Miss Universe Costa Rica
- Formation: 1954; 72 years ago
- Type: Beauty pageant
- Headquarters: San José
- Location: Costa Rica;
- Members: Miss Universe;
- Official language: Spanish
- National Director: Yessenia Ramírez
- Current titleholder: María Alejandra Acosta
- Staff: Gente OPA

= Miss Universe Costa Rica =

National beauty pageant competition in Costa Rica

Miss Universe Costa Rica, formerly known as Miss Costa Rica, is a national beauty pageant in Costa Rica. Until 2023, under the direction of Teletica, and from 2024, under the direction of Gente OPA (with which the pageant changes its name), it is responsible for selecting the Costa Rican representative in Miss Universe.
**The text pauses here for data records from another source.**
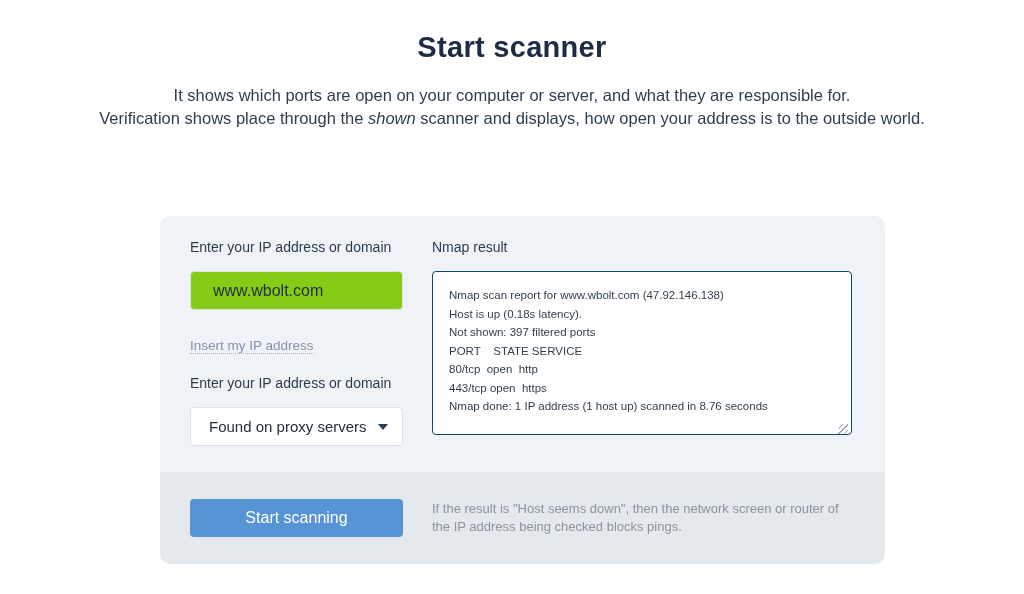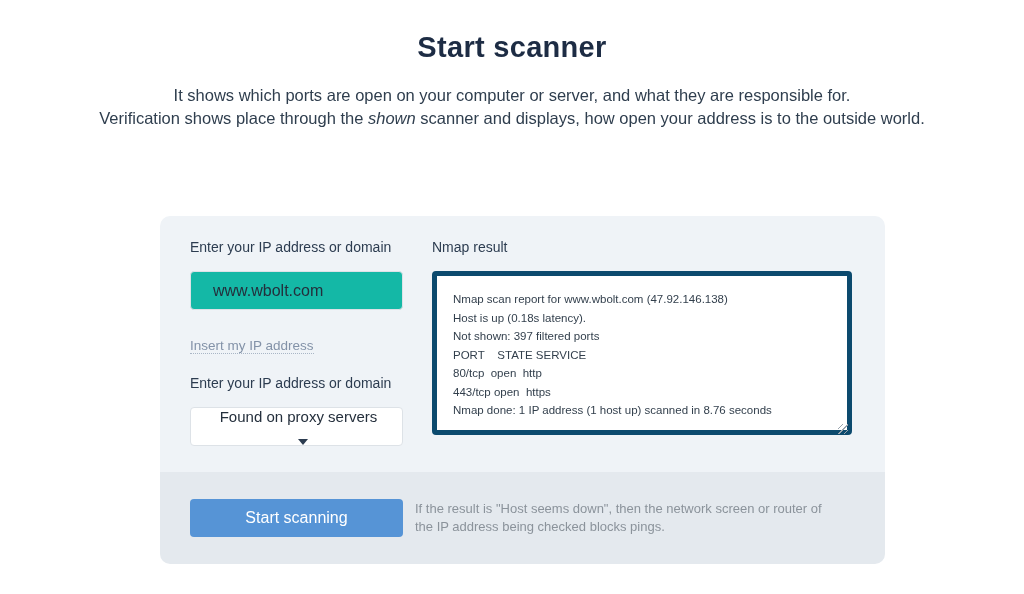"www.wbolt.com" .text-input { background: #14b8a6 -> #84cc16 }
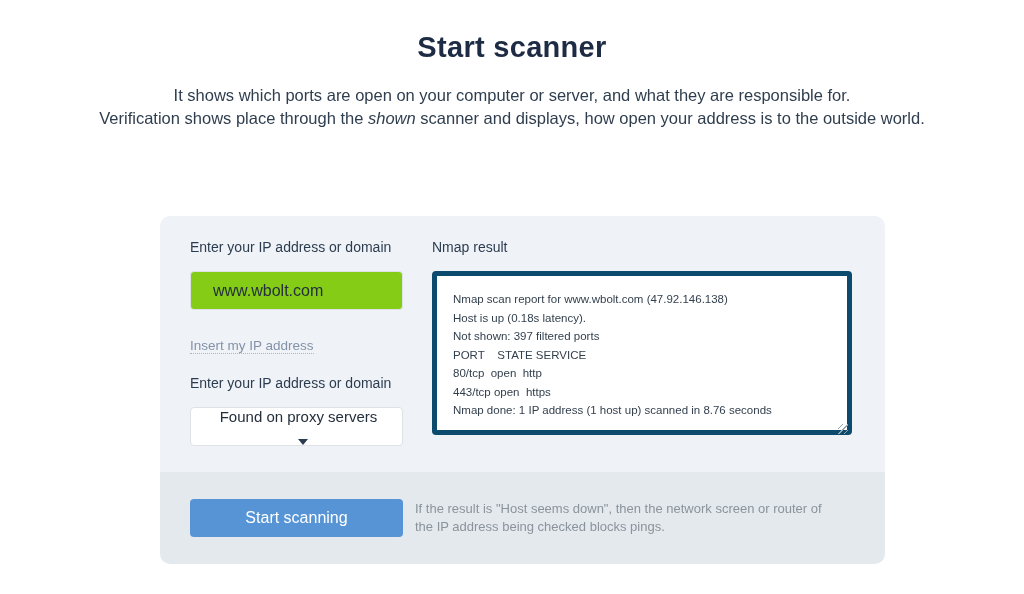"Nmap scan report for www.wbolt.com" .result-textarea { border: 5px solid #0c4a6e -> 1px solid #0c4a6e }
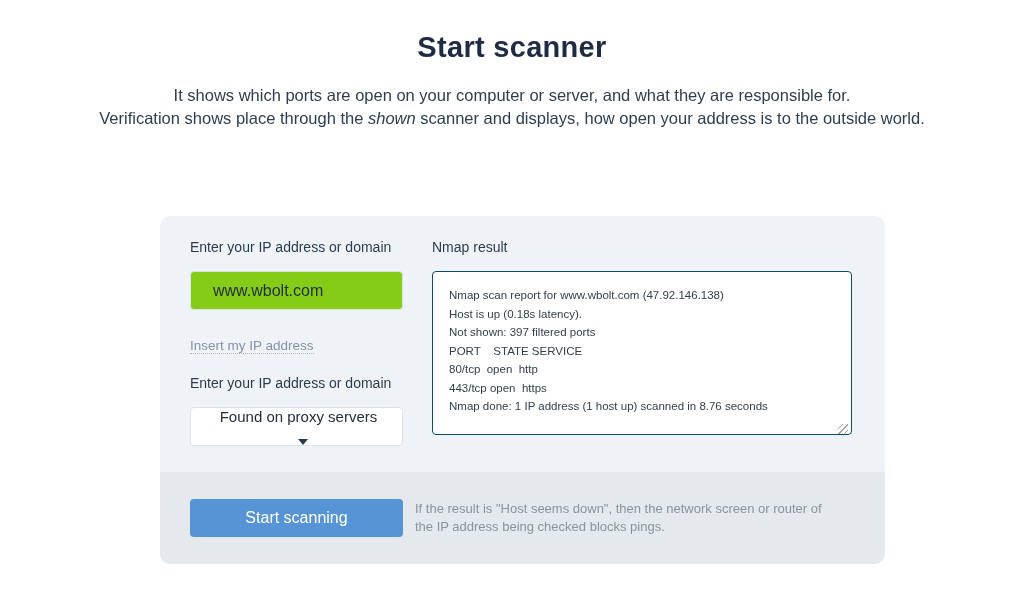"Found on proxy servers" .select-box { flex-direction: column -> none }
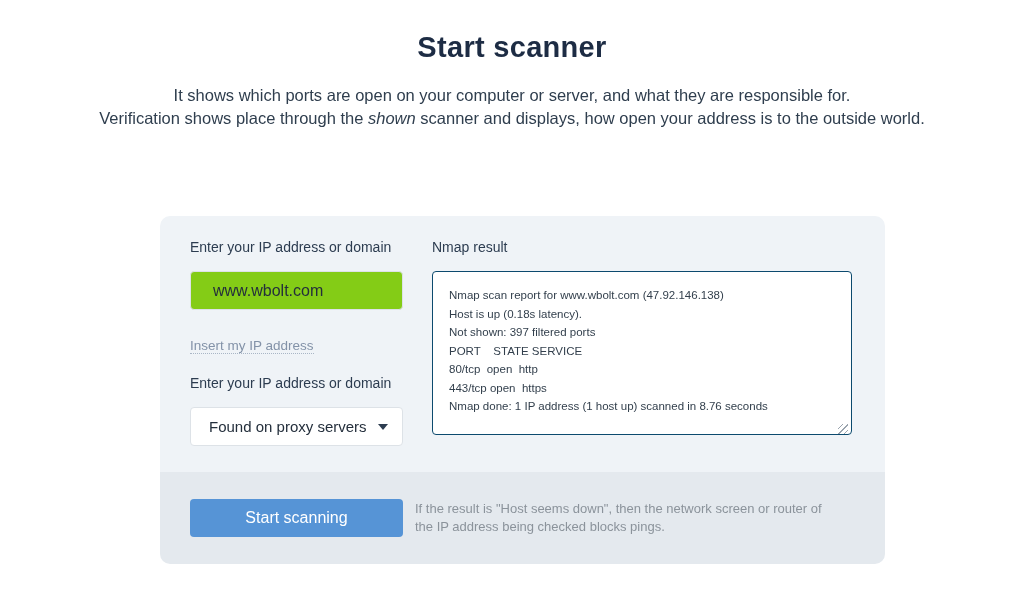"Start scanning" .panel-footer { gap: 12px -> 29px }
The current Miss Universe Costa Rica is Mahyla Roth from Cahuita, Limón. She was representing the country in Miss Universe 2025. She is the latest representative selected by this pageant.

==History==
Women of all ages, each representing different provinces and cities in Costa Rica, compete to represent Costa Rica for one year and participate in Miss Universe.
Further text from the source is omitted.